Last year, B2B companies raised record amounts of money. This year, theyre cashing in.
The pace of consolidation in the B2B space has picked up in the last month and it wont slow down any time soon, according to industry analysts.
“There will be a lot of mergers and acquisitions everywhere this year, but it will hit B2B hard because it was so overfunded last year,” says Ken Andersen, managing editor at VentureWire, an online newsletter that tracks venture capital spending. “Probably 90 percent of B2B companies will sell because the prospect for liquidity in the public market is zero.”
That makes for some real bargains. Commerce One Inc., for example, plans to buy collaborative-commerce software maker Exterprise Inc. for about 7.5 million shares of Commerce One stock, valued at about $78 million. Thats about twice what Exterprises investors put into the company, says Andersen. Thats a decent deal in this depressed market, but nowhere near the tenfold return that venture capitalists shoot for, he adds.
Besides bargain hunting, the bigger vendors like Commerce One also are being driven by a need to fill out their product portfolios. “The first stage [of B2B] has been building out the fundamental e-commerce infrastructure,” noted Mark Hoffman, chairman and CEO of Commerce One, during a conference call announcing the Exterprise acquisition. “The next stage will be a new class of application that sits between companies and tightly connects trading partners. We believe these apps will be critical to moving collaborative commerce onto the Internet.”
That move to collaborative commerce drove Commerce One rival Ariba Corp. to target Agile Software Inc. The stock deal, valued at $2.55 billion when announced in January, is now worth less than $1 billion, and it set off the recent mergers and acquisitions frenzy in the B2B space.

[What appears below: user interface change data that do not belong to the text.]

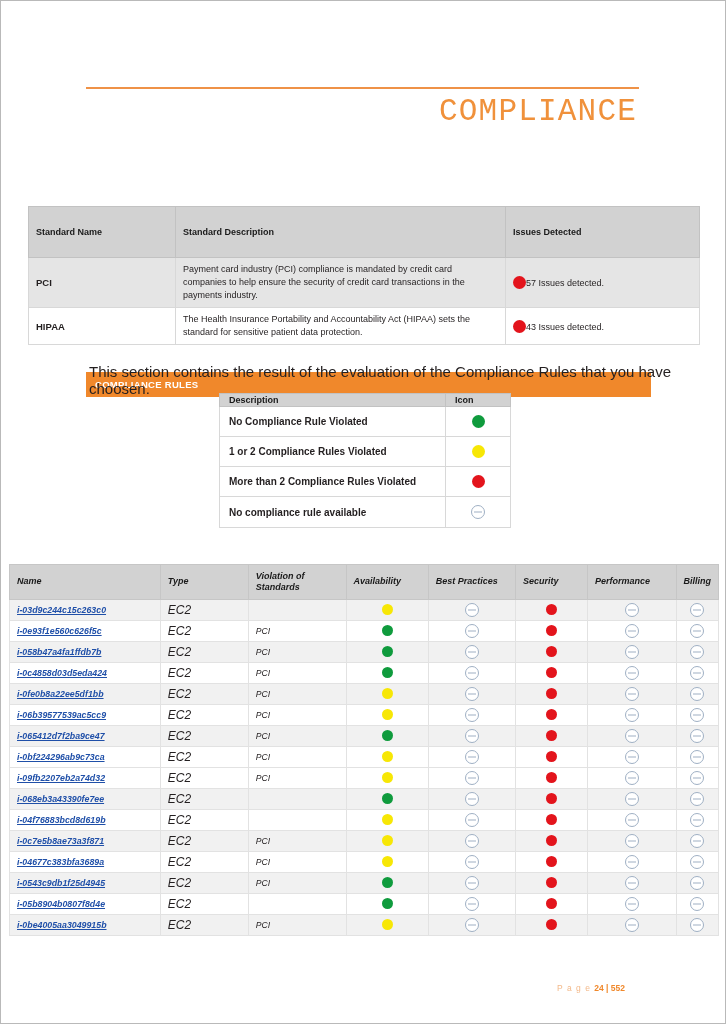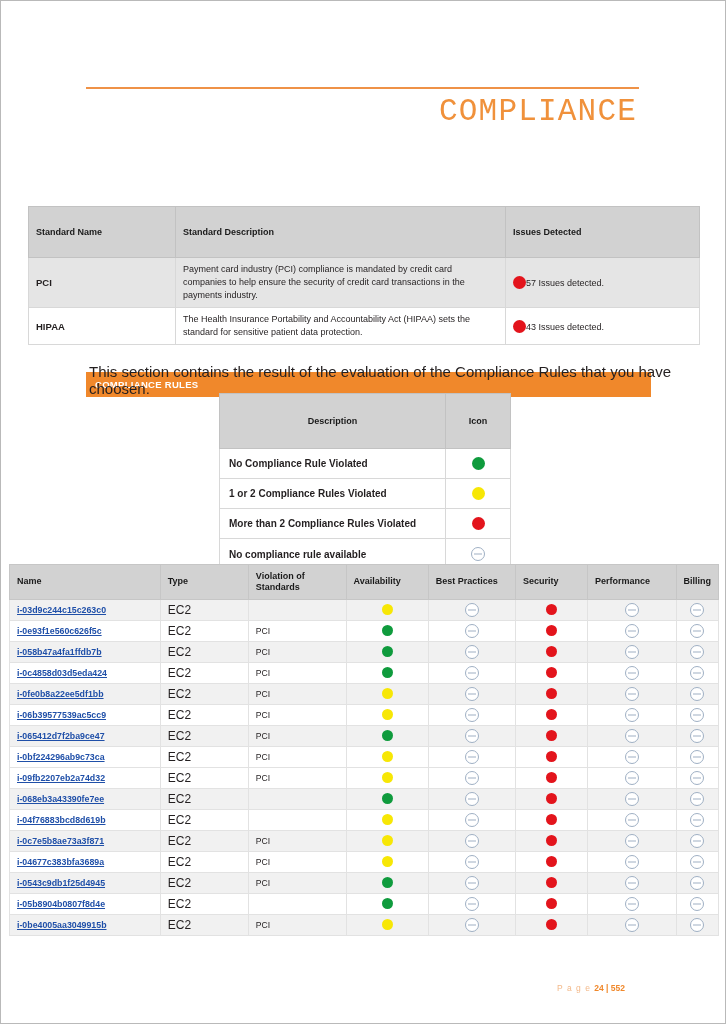--- a/index.html
+++ b/index.html
@@ -96,38 +96,39 @@
 
   #summary-table { left: 27px; top: 205px; width: 672px; }
   #summary-table td.std-name { font-weight: bold; font-size: 9.5px; }
   #summary-table td.std-desc { line-height: 1.45; font-size: 9px; }
   #summary-table tr.alt td { background: #e5e5e5; }
   .issues-cell { white-space: nowrap; }
   .issues-cell .txt { vertical-align: middle; font-size: 9px; }
 
   
   #legend-table { left: 218px; top: 392px; width: 292px; }
-  #legend-table th { padding: 22px 9px; text-align: center; }
+  #legend-table th { padding: 1px 9px; }
   #legend-table td.desc {
     font-weight: bold;
     font-size: 10px;
     padding: 8px 9px;
   }
   #legend-table td.icon {
     text-align: center;
     width: 46px;
     padding: 8px 0;
   }
 
   
   #results-table {
     left: 8px;
     top: 563px;
     width: 710px;
     font-size: 8.6px;
+    font-style: italic;
   }
   #results-table th {
     padding: 6px 7px;
     border: 1px solid #c6c6c6;
     line-height: 1.2;
     vertical-align: middle;
   }
   #results-table td {
     border: 1px solid #e2e2e2;
     padding: 3px 7px;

So, whos next? “Almost anyone could be next, given the right deal,” says VentureWires Andersen.
One hot area is B2B integration. Infrastructure-management firm Peregrine Systems Inc. plans to acquire Extricity Inc., a maker of relationship-management software that automates business processes between trading partners, in a stock swap valued at $168 million.

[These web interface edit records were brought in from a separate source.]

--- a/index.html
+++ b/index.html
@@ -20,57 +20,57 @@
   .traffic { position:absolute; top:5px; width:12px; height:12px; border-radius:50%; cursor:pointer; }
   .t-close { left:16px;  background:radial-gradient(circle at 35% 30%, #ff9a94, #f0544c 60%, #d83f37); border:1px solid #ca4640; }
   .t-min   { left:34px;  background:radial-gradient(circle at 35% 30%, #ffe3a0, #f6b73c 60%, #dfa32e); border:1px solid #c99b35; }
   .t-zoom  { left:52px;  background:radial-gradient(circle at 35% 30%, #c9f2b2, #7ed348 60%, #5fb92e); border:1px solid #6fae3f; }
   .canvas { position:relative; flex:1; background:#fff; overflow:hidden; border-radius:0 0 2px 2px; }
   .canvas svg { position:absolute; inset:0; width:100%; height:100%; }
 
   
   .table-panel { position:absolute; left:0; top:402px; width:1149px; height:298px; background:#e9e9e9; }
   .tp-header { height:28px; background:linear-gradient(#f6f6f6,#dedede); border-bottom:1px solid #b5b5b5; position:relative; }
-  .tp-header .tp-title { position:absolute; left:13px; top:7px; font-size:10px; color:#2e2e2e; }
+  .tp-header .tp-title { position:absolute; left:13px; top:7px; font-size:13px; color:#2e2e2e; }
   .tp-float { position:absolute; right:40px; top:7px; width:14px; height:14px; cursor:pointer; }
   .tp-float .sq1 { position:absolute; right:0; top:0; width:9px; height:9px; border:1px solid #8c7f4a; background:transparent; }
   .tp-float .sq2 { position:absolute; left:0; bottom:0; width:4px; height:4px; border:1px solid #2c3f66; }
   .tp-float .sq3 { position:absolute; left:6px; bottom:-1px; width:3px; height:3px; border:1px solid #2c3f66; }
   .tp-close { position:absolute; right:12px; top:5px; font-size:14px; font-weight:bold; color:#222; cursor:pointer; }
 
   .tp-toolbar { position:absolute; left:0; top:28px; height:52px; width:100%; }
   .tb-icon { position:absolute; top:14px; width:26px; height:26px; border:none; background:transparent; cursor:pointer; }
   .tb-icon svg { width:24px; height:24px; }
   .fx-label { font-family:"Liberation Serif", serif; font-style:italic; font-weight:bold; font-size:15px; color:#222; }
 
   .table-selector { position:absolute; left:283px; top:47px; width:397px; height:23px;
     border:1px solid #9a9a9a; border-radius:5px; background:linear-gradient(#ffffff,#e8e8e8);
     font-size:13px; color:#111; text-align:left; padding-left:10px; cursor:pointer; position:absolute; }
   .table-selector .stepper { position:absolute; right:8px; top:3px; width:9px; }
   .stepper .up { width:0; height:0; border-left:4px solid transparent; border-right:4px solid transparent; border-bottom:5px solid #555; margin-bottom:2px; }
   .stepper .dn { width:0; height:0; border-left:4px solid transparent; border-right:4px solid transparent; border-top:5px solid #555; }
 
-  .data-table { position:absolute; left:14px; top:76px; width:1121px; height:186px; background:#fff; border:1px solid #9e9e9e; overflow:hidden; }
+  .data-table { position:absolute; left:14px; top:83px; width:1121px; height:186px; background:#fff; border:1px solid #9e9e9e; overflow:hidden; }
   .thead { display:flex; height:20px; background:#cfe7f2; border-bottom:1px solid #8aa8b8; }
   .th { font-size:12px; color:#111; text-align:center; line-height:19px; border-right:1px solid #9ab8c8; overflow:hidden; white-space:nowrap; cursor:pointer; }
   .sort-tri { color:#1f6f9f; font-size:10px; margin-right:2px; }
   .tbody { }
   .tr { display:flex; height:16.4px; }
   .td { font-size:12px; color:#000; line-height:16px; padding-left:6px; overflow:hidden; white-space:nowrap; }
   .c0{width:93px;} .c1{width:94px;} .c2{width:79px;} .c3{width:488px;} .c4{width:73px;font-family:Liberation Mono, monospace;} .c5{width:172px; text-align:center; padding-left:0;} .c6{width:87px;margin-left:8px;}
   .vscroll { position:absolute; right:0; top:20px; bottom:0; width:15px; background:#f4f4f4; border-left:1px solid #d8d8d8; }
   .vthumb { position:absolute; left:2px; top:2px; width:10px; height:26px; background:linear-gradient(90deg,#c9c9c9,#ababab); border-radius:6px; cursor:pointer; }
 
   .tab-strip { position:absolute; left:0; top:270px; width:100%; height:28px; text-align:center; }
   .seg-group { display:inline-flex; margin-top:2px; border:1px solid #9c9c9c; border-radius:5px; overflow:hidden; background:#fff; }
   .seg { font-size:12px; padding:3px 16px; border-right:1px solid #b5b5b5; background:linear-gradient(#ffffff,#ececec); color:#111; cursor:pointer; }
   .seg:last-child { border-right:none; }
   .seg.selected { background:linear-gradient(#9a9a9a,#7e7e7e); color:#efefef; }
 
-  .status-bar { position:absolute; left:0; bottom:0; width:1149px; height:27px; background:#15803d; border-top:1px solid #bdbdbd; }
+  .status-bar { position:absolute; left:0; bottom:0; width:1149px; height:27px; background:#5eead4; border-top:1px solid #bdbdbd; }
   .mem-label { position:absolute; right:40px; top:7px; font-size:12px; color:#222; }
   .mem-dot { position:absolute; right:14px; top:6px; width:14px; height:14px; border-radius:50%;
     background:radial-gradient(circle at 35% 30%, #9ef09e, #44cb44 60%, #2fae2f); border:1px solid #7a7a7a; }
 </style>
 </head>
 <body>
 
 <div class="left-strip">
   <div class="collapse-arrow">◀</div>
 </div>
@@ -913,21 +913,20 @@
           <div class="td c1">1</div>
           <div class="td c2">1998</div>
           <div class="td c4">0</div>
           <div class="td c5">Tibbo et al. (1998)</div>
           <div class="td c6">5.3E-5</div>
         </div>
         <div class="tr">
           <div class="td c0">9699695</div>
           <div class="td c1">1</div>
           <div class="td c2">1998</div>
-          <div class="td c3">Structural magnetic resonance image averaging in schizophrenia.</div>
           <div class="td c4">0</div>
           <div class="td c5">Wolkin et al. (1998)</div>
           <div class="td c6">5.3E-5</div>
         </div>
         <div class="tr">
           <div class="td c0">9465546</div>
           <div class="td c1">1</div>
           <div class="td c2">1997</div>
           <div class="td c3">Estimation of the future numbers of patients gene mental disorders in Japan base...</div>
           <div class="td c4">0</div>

Additionally, i2 Technologies Inc., the supply-chain management software maker, has targeted Net market platform maker RightWorks Corp. and aligned with webMethods Inc.
That partnership between i2 and webMethods will push Ariba and Commerce One to buy another B2B company, probably Vitria Technology Inc., says Simon Yates, an analyst with Forrester Research. BEA Systems should acquire Attunity Ltd., a business-process automation firm, he adds.
But that will hardly be the end of the current B2B marriage-go-round.
Says Andersen: “It will get worse before it gets better.”